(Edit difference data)
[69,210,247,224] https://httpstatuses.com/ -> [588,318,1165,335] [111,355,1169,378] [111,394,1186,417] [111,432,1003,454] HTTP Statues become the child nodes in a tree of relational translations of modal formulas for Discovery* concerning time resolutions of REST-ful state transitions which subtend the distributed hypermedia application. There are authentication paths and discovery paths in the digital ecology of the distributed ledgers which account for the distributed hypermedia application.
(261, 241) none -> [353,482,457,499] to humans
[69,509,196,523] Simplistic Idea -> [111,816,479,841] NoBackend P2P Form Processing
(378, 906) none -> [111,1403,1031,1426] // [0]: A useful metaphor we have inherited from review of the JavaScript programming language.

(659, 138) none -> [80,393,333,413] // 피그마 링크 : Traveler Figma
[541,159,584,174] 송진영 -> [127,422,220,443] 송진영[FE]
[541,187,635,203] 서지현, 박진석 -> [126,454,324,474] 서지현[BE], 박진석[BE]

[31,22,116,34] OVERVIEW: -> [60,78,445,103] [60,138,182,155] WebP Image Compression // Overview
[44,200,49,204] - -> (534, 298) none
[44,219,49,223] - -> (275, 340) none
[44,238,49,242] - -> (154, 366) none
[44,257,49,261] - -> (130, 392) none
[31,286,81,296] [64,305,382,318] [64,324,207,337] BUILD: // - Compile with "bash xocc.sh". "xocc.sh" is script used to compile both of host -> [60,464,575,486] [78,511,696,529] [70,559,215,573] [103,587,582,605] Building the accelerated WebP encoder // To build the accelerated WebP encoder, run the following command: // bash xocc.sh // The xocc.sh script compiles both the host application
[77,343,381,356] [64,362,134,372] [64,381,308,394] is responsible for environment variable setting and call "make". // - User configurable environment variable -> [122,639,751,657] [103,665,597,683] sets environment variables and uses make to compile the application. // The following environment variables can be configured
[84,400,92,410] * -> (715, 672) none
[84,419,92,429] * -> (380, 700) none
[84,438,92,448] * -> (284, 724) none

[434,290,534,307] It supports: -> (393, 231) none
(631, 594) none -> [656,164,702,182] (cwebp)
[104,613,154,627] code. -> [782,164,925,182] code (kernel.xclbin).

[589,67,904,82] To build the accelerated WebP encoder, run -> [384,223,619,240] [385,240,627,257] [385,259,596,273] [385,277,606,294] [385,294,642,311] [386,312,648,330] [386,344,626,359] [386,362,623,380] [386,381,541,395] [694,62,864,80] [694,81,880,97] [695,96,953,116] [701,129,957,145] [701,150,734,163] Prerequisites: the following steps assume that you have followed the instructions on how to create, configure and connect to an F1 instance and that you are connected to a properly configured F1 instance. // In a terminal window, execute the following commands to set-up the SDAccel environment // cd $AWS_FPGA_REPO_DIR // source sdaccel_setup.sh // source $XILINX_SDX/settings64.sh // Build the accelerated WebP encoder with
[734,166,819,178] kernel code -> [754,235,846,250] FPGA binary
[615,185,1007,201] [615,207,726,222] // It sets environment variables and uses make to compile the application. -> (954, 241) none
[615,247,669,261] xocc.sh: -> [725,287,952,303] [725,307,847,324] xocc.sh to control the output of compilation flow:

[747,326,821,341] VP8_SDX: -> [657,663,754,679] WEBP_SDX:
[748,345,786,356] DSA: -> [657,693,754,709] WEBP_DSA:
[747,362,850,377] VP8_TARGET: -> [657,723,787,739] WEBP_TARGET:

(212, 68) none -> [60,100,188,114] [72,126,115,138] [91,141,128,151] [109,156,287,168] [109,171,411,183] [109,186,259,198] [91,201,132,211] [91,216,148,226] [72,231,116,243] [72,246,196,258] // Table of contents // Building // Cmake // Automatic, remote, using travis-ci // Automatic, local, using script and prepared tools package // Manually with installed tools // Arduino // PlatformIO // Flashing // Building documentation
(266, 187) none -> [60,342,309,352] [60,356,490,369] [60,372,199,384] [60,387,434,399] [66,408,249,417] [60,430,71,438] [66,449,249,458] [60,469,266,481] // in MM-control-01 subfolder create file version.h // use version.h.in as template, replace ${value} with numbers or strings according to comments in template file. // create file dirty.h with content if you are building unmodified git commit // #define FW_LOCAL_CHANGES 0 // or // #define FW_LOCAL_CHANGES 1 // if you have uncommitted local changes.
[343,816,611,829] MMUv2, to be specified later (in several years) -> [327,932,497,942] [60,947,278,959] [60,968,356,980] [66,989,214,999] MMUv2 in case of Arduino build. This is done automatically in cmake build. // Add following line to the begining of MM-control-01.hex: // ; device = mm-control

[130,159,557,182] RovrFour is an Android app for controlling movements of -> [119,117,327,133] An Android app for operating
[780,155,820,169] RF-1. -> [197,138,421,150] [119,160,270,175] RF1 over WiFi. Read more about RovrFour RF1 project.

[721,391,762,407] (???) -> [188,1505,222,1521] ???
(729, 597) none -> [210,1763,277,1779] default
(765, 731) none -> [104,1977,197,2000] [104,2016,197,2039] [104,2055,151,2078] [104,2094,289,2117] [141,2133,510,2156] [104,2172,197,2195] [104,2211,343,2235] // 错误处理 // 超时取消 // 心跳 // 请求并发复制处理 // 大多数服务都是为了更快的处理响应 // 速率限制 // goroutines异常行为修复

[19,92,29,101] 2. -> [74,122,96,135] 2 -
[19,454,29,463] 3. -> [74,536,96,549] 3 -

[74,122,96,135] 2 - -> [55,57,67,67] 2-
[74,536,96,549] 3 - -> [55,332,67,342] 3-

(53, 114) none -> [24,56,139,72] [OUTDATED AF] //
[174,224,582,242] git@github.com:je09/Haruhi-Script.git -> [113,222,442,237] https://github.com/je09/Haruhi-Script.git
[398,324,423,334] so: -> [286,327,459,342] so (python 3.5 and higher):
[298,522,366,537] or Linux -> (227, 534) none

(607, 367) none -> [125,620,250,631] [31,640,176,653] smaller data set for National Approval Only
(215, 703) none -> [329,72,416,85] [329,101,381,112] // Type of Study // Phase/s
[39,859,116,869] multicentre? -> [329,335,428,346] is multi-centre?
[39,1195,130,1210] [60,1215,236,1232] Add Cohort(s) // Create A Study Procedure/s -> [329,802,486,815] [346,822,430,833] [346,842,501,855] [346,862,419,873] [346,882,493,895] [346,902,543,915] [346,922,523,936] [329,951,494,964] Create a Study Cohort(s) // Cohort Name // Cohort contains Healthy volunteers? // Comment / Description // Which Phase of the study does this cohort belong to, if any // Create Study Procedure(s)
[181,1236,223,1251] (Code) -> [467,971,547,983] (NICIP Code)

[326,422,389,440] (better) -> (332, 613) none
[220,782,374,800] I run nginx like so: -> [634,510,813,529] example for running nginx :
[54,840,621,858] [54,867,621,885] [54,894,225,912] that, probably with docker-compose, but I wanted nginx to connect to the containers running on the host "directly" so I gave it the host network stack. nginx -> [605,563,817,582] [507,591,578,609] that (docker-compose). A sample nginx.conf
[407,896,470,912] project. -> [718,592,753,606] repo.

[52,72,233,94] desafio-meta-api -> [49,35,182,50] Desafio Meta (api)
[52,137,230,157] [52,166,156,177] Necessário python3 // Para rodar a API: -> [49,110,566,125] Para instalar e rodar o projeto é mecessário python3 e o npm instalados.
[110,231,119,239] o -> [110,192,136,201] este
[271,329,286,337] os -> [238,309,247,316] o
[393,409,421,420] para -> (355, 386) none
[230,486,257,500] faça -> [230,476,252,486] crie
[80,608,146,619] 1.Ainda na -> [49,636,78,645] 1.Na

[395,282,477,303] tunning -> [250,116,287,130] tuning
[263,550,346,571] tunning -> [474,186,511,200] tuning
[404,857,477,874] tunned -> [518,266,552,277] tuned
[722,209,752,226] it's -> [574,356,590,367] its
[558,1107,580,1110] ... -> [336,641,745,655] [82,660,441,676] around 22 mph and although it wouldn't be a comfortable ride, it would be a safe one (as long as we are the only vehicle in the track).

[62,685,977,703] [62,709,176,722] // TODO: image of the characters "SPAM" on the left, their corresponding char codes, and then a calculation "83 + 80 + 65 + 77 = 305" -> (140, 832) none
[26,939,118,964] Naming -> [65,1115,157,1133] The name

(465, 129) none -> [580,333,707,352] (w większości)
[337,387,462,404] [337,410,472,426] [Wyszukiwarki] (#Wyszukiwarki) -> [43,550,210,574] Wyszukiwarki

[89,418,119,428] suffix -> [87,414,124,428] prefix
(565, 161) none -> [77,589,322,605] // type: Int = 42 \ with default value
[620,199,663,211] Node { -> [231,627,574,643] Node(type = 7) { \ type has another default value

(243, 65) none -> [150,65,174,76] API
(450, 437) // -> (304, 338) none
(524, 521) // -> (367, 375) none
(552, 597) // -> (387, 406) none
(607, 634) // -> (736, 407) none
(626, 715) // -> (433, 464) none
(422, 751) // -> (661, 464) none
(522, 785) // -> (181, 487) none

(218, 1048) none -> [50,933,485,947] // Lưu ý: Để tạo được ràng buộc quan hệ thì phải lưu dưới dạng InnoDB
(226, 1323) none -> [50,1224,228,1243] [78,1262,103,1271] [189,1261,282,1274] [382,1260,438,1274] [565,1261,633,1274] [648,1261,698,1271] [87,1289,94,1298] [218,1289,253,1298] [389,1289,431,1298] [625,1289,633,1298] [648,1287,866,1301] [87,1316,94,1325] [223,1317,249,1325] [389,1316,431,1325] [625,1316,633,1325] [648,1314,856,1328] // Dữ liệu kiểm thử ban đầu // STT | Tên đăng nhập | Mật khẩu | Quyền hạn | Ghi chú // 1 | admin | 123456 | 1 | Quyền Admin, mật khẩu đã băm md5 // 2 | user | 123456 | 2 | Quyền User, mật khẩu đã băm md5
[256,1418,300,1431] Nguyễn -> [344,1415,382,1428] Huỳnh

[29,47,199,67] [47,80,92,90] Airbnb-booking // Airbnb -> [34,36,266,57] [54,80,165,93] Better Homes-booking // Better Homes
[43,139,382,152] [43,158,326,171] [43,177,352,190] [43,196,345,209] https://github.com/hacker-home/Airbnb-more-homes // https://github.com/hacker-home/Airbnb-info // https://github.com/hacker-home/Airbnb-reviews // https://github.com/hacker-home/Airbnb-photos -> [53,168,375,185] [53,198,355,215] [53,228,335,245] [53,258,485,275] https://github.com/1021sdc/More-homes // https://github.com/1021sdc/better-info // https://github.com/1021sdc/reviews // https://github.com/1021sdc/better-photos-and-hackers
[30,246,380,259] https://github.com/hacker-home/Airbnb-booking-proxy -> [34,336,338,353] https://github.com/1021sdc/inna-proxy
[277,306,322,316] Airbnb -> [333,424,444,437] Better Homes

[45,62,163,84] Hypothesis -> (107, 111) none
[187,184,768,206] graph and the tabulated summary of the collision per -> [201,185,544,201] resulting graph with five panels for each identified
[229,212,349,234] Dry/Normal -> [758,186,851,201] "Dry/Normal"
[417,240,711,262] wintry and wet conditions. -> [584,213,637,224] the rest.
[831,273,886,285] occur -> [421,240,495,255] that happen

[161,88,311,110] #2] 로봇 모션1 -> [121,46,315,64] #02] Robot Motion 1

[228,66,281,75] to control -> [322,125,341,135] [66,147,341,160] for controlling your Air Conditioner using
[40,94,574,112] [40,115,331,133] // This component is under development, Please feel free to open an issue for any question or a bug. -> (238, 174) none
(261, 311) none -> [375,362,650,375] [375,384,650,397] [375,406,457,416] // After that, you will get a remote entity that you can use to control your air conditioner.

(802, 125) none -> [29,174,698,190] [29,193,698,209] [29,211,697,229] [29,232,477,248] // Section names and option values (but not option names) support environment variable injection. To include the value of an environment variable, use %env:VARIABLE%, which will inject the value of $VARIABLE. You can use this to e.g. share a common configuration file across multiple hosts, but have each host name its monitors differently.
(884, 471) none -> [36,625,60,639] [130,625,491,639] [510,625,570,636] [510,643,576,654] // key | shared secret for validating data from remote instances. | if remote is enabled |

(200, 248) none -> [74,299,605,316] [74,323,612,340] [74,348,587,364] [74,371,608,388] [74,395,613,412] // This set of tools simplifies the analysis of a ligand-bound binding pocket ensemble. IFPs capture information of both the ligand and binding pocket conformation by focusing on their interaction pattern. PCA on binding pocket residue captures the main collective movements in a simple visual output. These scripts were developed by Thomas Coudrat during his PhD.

• WHAT THE TASK ASKS: Please show every line of the records that holds the word "running".

• OUTPUT:
[220,782,374,800] I run nginx like so: -> [634,510,813,529] example for running nginx :
[54,840,621,858] [54,867,621,885] [54,894,225,912] that, probably with docker-compose, but I wanted nginx to connect to the containers running on the host "directly" so I gave it the host network stack. nginx -> [605,563,817,582] [507,591,578,609] that (docker-compose). A sample nginx.conf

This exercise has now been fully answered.